The lawyer and politician at the heart of a 2015 court judgement that last week became fodder for partisan and social media commentary, says that he had made a fundamental mistake as a young legal practitioner.
Israel Bruce said that the central element of the judgement was that he had not entered into a sign agreement with the parties on whose behalf he had acted.
Bruce, who more than a year after the judgement became the main opposition New Democratic Party’s (NDP) candidate for South Central Windward, told iWitness News Sunday evening that he believes that the case is now being used for purely partisan purposes.
But he noted that when the events that led to the lawsuit occurred, he was practising law for less than a year and was enthused about getting a job.
“I was not seeking to rob anybody,” he told iWitness News.
He further said that the case is now being used by the ruling Unity Labour Party (ULP), who he accused of trying to paint him as a dishonest person in light of what he said are the inroads he is making in South Central Windward, where he is carded to run against the ULP’s Saboto Caesar in the next general elections.
“I am satisfied in my mind that the response to my candidacy in South Central Windward is responsible for this nasty campaign,” Bruce told iWitness News.
“This is all part of the ULP’s hatchet job,” Bruce said.
In a July 13, 2015 judgement, Eastern Caribbean Supreme Court judge, acting Master Fidela Corbin Lincoln dismissed a case in which Bruce was claiming US$10,000 from Wilma Black-Williams and her husband, Clifford Williams.
Bruce, acting through his lawyer, Roderick Jones, filed a suit on April 14, 2015, claiming the sum as damages for breach of an oral contingency fee agreement allegedly made with the defendants for the provision of legal services to Williams and Black-Williams.
According to the judgement, Williams became ill during the course of his employment with Royal Caribbean Cruise Lines.
He engaged the services of Lipcon Marguiles, Alsina and Winkleman P.A. (Lipcon), a U.S. law firm, to represent him in his claim against his former employer.
The matter went to arbitration and Williams was awarded a substantial sum.
The U.S. firm provided a “Closing Statement” showing the net sum payable to Williams after deduction of attorney’s fees, costs and other expenses.
Black-Williams, a police officer in St. Vincent and the Grenadines, claimed that she had several queries about the closing statement and, therefore, began to engage in discussions with Lipcon with respect to same.
Bruce asserts that the Black-Williams attended his chambers and entered into an oral contingency fee agreement for him to provide legal representation to the defendants in relation to the negotiations with Lipcon.
He further asserted that Black-Williams and her husband agreed to pay him 20 per cent of all monies he secured in excess of the net award that Williams was informed would be paid to him.
The defendants, however, strenuously disputed almost every aspect of the Bruce’s version of events.
Black-Williams gave affidavit evidence on behalf of the defendants, saying that Bruce saw her at the Magistrate’s Court and enquired about her husband’s case against his former employer.
She further stated that she did not know how he became aware of the case but she discussed the matter with him.
Black-Williams told Bruce about her dissatisfaction with the closing statement provided by Lipcon and informed him of her intention to write them a letter.
In her affidavit, Black-Williams further stated that Bruce offered to let her use his letterhead for the letter so that the letter could appear more professional.
She, therefore, returned to the police station, wrote down the details to be included in the letter on a sheet of paper and took the paper to the claimant’s office.
She made several attempts to contact the claimant to follow up on the letter.
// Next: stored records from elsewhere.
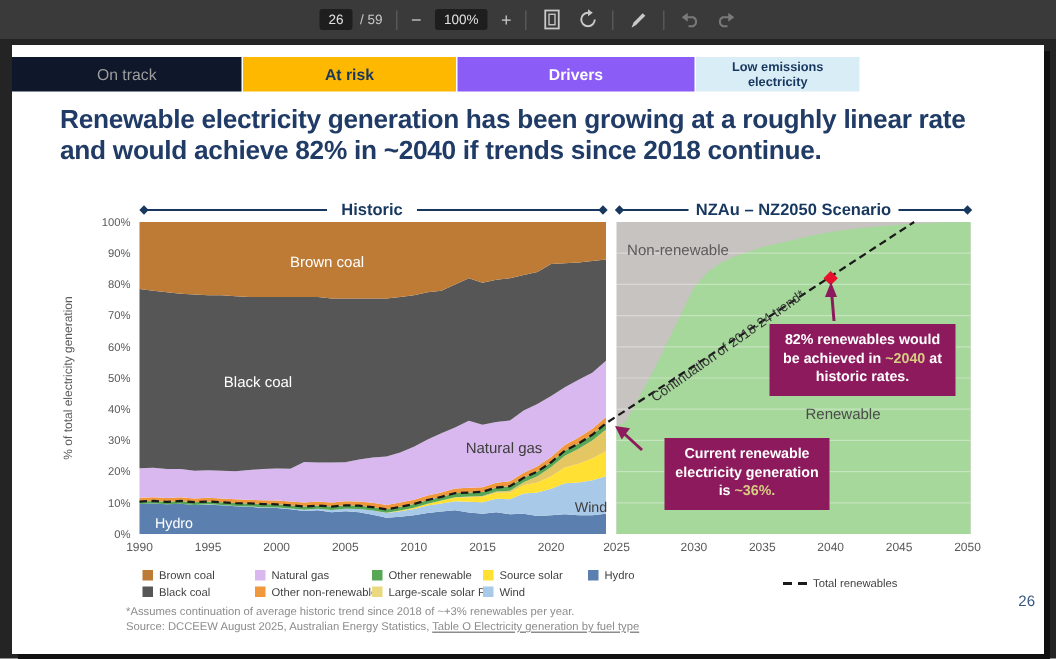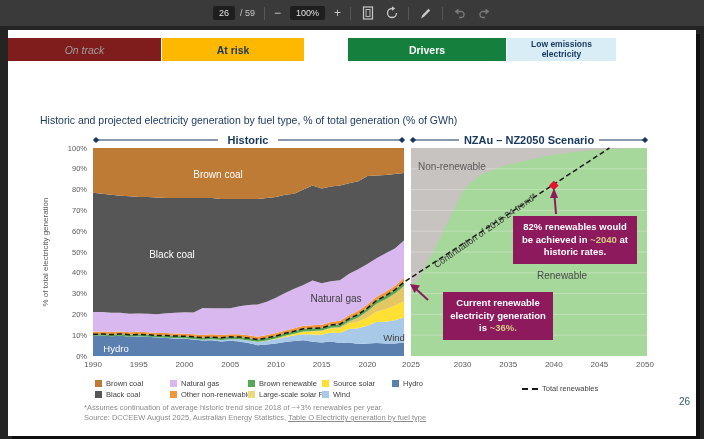--- a/index.html
+++ b/index.html
@@ -23,7 +23,7 @@
   .tab:nth-child(3){width:158px;}
   .tab:nth-child(4){width:109px;}
   .tab:nth-child(5){width:124px;margin-right:0;}
-  .tab.inactive{background:#7f1d1d;color:#9E9E9E;font-style:italic;}
+  .tab.inactive{background:#0f172a;color:#9E9E9E;}
   .tab.atrisk{background:#FFB800;color:#17375E;font-weight:bold;}
   .tab.drivers{background:#15803d;color:#FFFFFF;font-weight:bold;margin-left:43px;}
   .tab.lowem{background:#D9EDF7;color:#17375E;font-weight:bold;font-size:8.5px;

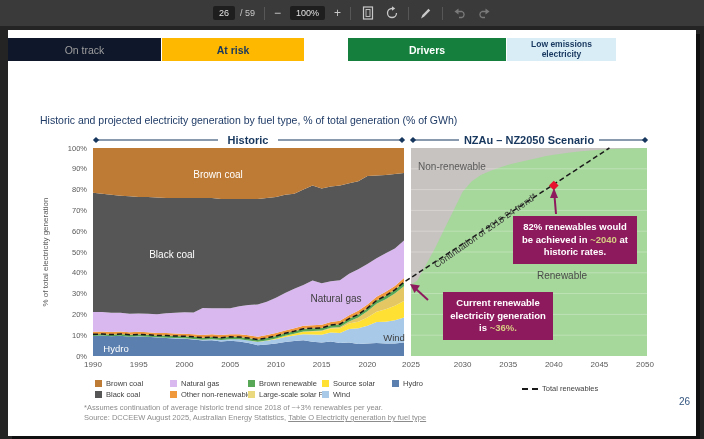--- a/index.html
+++ b/index.html
@@ -25,7 +25,7 @@
   .tab:nth-child(5){width:124px;margin-right:0;}
   .tab.inactive{background:#0f172a;color:#9E9E9E;}
   .tab.atrisk{background:#FFB800;color:#17375E;font-weight:bold;}
-  .tab.drivers{background:#15803d;color:#FFFFFF;font-weight:bold;margin-left:43px;}
+  .tab.drivers{background:#8b5cf6;color:#FFFFFF;font-weight:bold;}
   .tab.lowem{background:#D9EDF7;color:#17375E;font-weight:bold;font-size:8.5px;
              text-align:center;line-height:1.15;padding:0 16px;}
   .title{position:absolute;left:32px;top:39px;width:640px;font-size:17.5px;font-weight:bold;

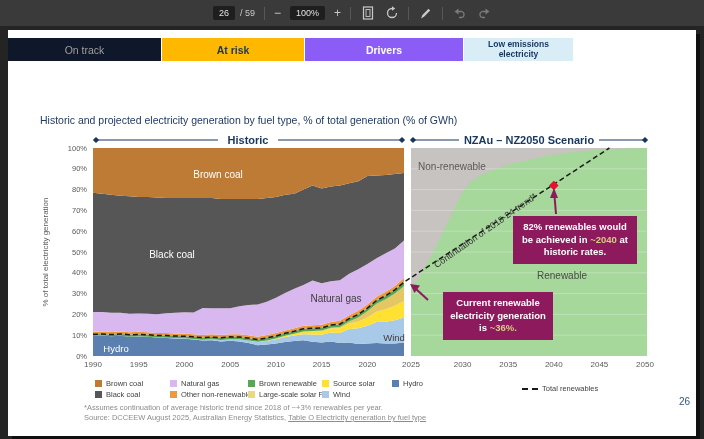--- a/index.html
+++ b/index.html
@@ -104,6 +104,10 @@
     <div class="tab lowem">Low emissions electricity</div>
   </div>
 
+  <div class="title">
+    <div>Renewable electricity generation has been growing at a roughly linear rate</div>
+    <div>and would achieve 82% in ~2040 if trends since 2018 continue.</div>
+  </div>
   <div class="subtitle">Historic and projected electricity generation by fuel type, % of total generation (% of GWh)</div>
 
   <svg id="chart-svg" viewBox="0 0 688 252">

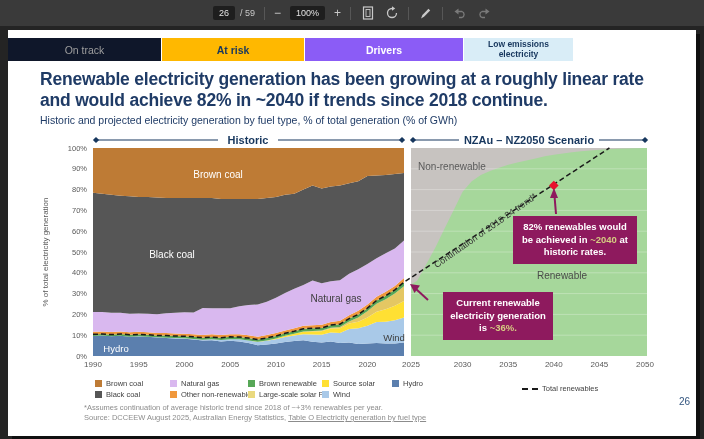--- a/index.html
+++ b/index.html
@@ -108,7 +108,6 @@
     <div>Renewable electricity generation has been growing at a roughly linear rate</div>
     <div>and would achieve 82% in ~2040 if trends since 2018 continue.</div>
   </div>
-  <div class="subtitle">Historic and projected electricity generation by fuel type, % of total generation (% of GWh)</div>
 
   <svg id="chart-svg" viewBox="0 0 688 252">
     <g id="g-scenario">

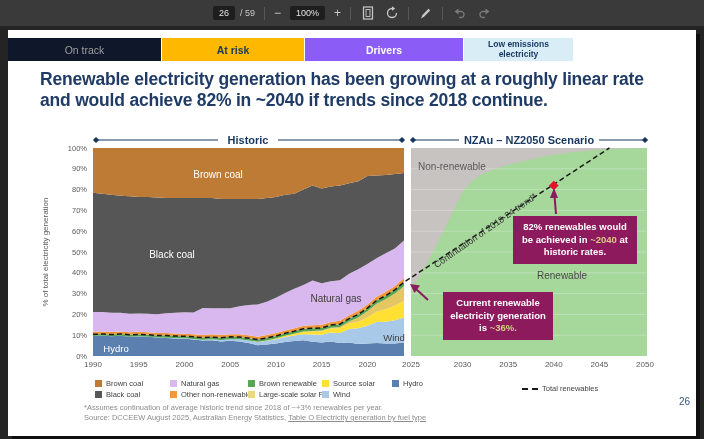--- a/index.html
+++ b/index.html
@@ -227,7 +227,7 @@
       </div>
       <div class="leg-item" style="left: 240px; top: 0px;">
         <span class="leg-swatch" style="background: rgb(87, 167, 87);"></span>
-        <span>Brown renewable</span>
+        <span>Other renewable</span>
       </div>
       <div class="leg-item" style="left: 240px; top: 11px;">
         <span class="leg-swatch" style="background: rgb(234, 217, 126);"></span>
Each time she contacted Bruce to get a copy of the letter he could not provide her with a copy or he avoided her.
Black-Williams and her lawyer asserted that they did not enter into an oral contingency fee agreement with Bruce.
She further asserted that even if as alleged by the claimant there was an oral contingency agreement entered into among the parties, such an agreement is unenforceable.
In her ruling, Lincoln said that in her view, it would not be “appropriate for the court to provide an avenue for such agreements to be enforced as this could encourage breaches of the common law and erode the protection, which it provides to the public”.
The judge said that in the circumstance, she finds that Bruce’s submission that he should be awarded reasonable remuneration for his services “does not form part of his claim and, even if it had been pleaded, such a claim would have no real prospect of succeeding.
“In conclusion, I find that the claimant has no real prospect of succeeding in his claim and accordingly summary judgment is entered for the defendants.”
The judge further noted that the counsel for the defendants, Sten Sargeant, a Vincentian attorney, had submitted that the case brings into sharp focus the need for legislation regulating legal practitioners in this jurisdiction.
The judge said:
“I agree, but would add that even in the absence of legislation, engaging in good client care practices — such as ensuring that a written agreement which complies with the law is executed — would alleviate the problems which arise in disputes regarding the terms of legal fee agreements.”